I’m often asked for my top tips to help children with upcoming, or recent, house moves. Moving house is a major – stressful – life event for adults and is huge for children too. As with any big transition, you can expect a little unavoidable turmoil while your child gets used to the move, however there are plenty of things you can to do help prepare them and make the move go as smoothly as possible. Here are my ten top tips:
1. Get them involved right from the start
As soon as you start thinking about moving, discuss the idea with your child. Visit estate and letting agents/realtors with them, involve them with online house browsing and take them along to viewings. This all helps to normalise what will be happening and gives them a sense of ownership, long before the actual move is finalised.
2. Encourage them to sort through belongings long before move day
This is especially important if you’re hoping to de-clutter. Very often parents leave the sorting, selling, donating and trashing until the last few days before the move. However this loss of belongings can add to the trauma for some children. If you are going to get rid of some of their belonging, try to do so well in advance of the move.

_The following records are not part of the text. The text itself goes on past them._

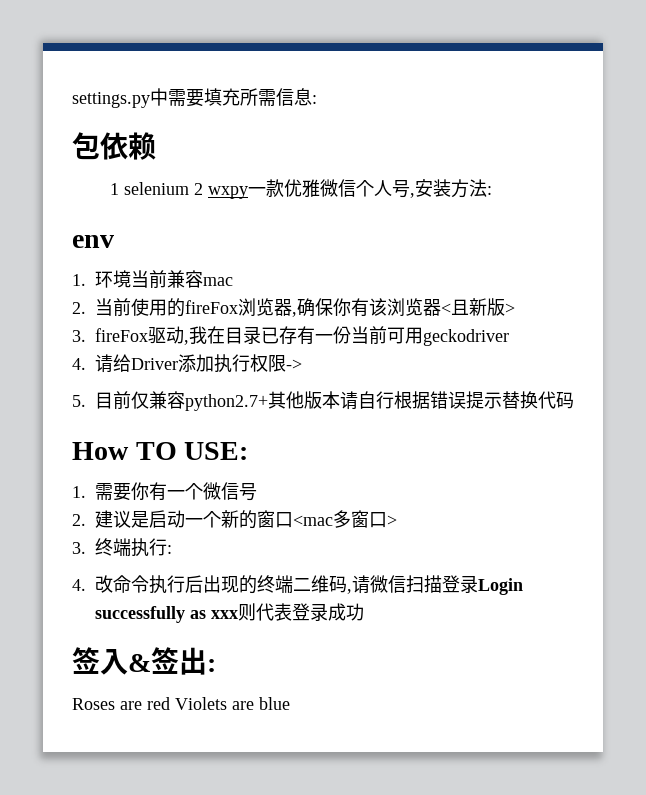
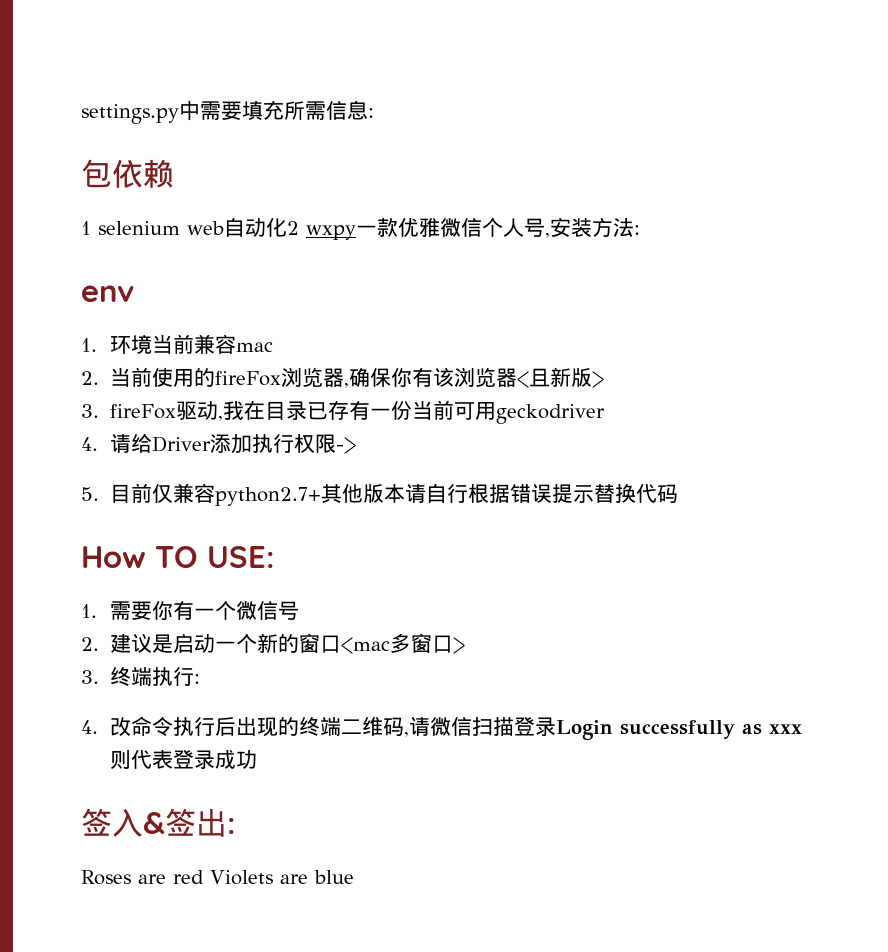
(190, 188) none -> [187,217,287,237] web自动化

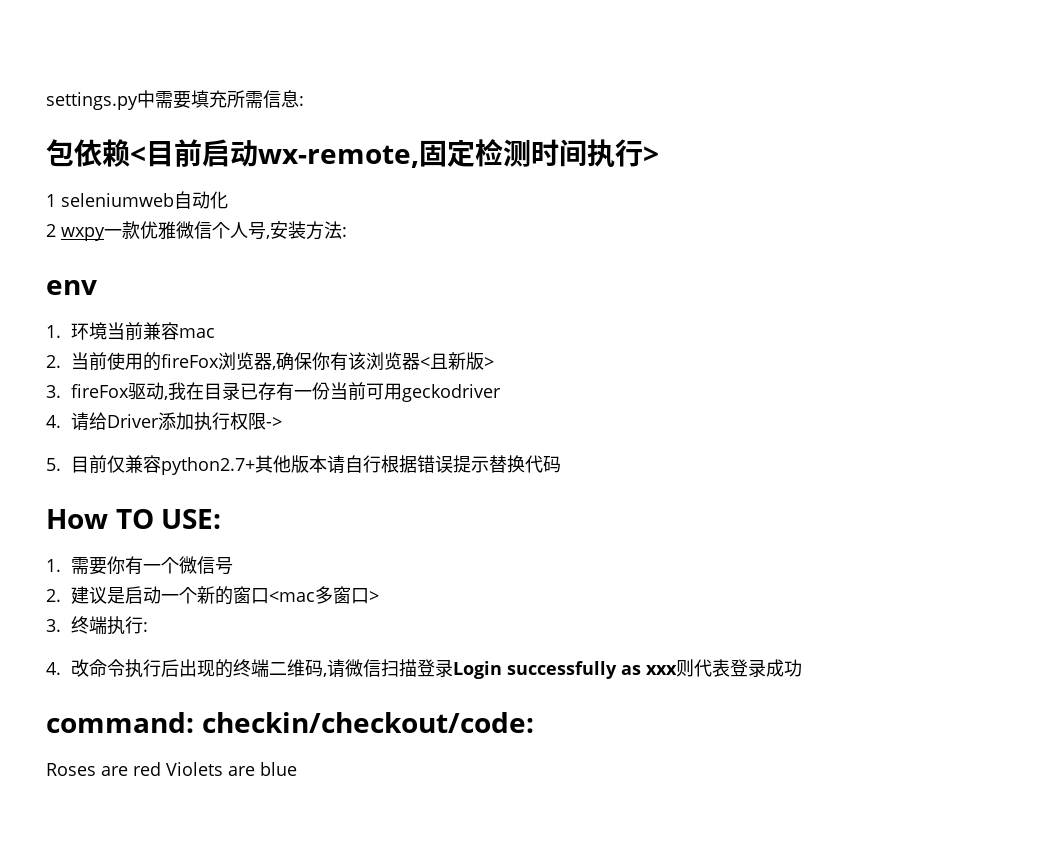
(174, 173) none -> [130,139,659,168] <目前启动wx-remote,固定检测时间执行>
[98,221,224,235] selenium web -> [61,193,174,207] seleniumweb
(287, 227) none -> (228, 200) //
[81,808,235,837] 签入&签出: -> [46,712,534,733] command: checkin/checkout/code:

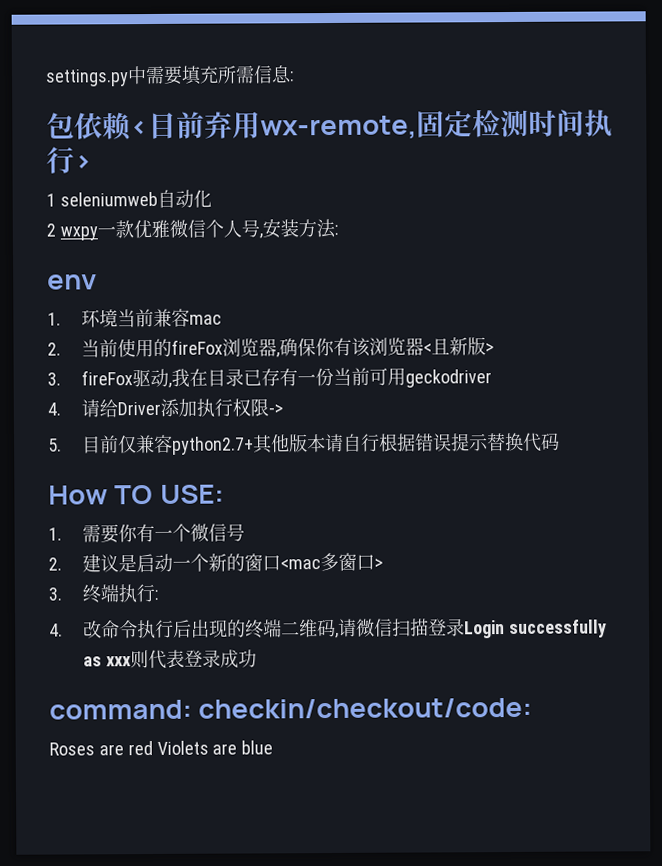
[202,139,258,167] 启动 -> [204,111,261,139] 弃用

3. Resist redecorating and new purchases
A lot of children are promised new bedroom furniture, curtains, bedding and decorations for their new rooms. This complete change is actually counter-productive for a lot of children. Having known, reassuring belongings in the new home can really help children to settle quicker. If you do want to buy new items for your child for the new house, try to buy them well before you move, so that they settle in with them in their current home. These can provide some security when moved to the new room. Even better, if the new room has the same paint colour or wallpaper.
4. Visiting and normalising
Make sure to visit your new home at least once (on the inside) with your child, but visit the outside as often as you can with them. When you do visit, have conversations about where things will go when you do live there and what their everyday life will be like in the new home. If you are moving to a new area, try to get your child used to it as much as possible in advance, visiting lots and getting to know local parks, coffee shops and so on. If it’s not possible to do this in person, then familiarise them as much as possible online, with pictures, virtual tours and google streetview.
5. Read books about moving and TV shows featuring house moves.
For younger children, sharing books about house moves can help them to understand the process more, as can TV shows. Some books suggestions are HERE and HERE and HERE. Videos that can help HERE and HERE.
6. Fully explain the process of moving day
Moving day itself can be a scary experience for children. If possible, have them with you on the move day (it can be incredibly disorientating for them if they don’t get to see you leave the old house and move into the new one), but preferably with another adult on hand so that you can focus on the move knowing they are being cared for. Demystifying the process in advance is really helpful here – for instance, talk about people coming to help you to pack boxes and putting them in a removal van. Showing pictures of the removal van (perhaps on the website of the hire/removal company) is a great idea, as is pointing out any you see on your everyday travels. It can help to make a visual timetable of the day and what is likely to happen when, so that there are no unexpected surprises.
7. Take photos of your current/old home and add them to a special book
Children like to reminisce about their old homes for many years after moving (my eldest still talks about his old bedroom that we left 15 years ago!). Very often though we don’t take photographs of the rooms of the house before we move out. Taking photos of your current home, with all rooms and a garden if you have one, as well as photos of the outside can really help your child to settle. Store them in a special album and look through them together if they miss their old home. They make wonderful memories in the years to come too. Who wouldn’t love a photo of their childhood bedroom?
8. Encourage them to share their feelings and go easy on them
You can expect some tricky behaviour for several months after moving home. It is a huge unsettling event for many children. Try to remember this when your child won’t sleep, misbehaves or is difficult a month or two after the move. It takes them longer to transition than us. Encouraging your child to share their feelings about the move, before, during and after, can really help. Let them know you miss the old house too, but that you are looking forward to creating new happy memories with them in the new home.
9. Keep special toys and comfort items separately in a clearly marked box
The room your child sleeps in should be the first room you unpack in your new home. You need to fill this with as many familiar things as possible. For this reason, pack a couple of boxes with anything your child needs to sleep and feel calm and keep them with you – not in the removal truck – you will need to access this box first. It’s so important it doesn’t get mixed up with anything else. Similarly, if your child needs certain plates, cups and bowls etc.. to eat, make sure you keep these somewhere to hand.
10. It’s all about you
Moving house and the events leading up to it can be incredibly stressful for us as adults. This stress can – and often does – have a big impact on our own patience and tolerance levels. While a lot of this stress is unavoidable, perhaps one of the most powerful things you can do for your child when it comes to a house move is try to keep your own emotions in check. Be mindful of how you’re feeling and work to reduce as much stress as possible, so that you can be calm for your child. After all, it doesn’t matter how great your preparation has been if they are catching stress from you!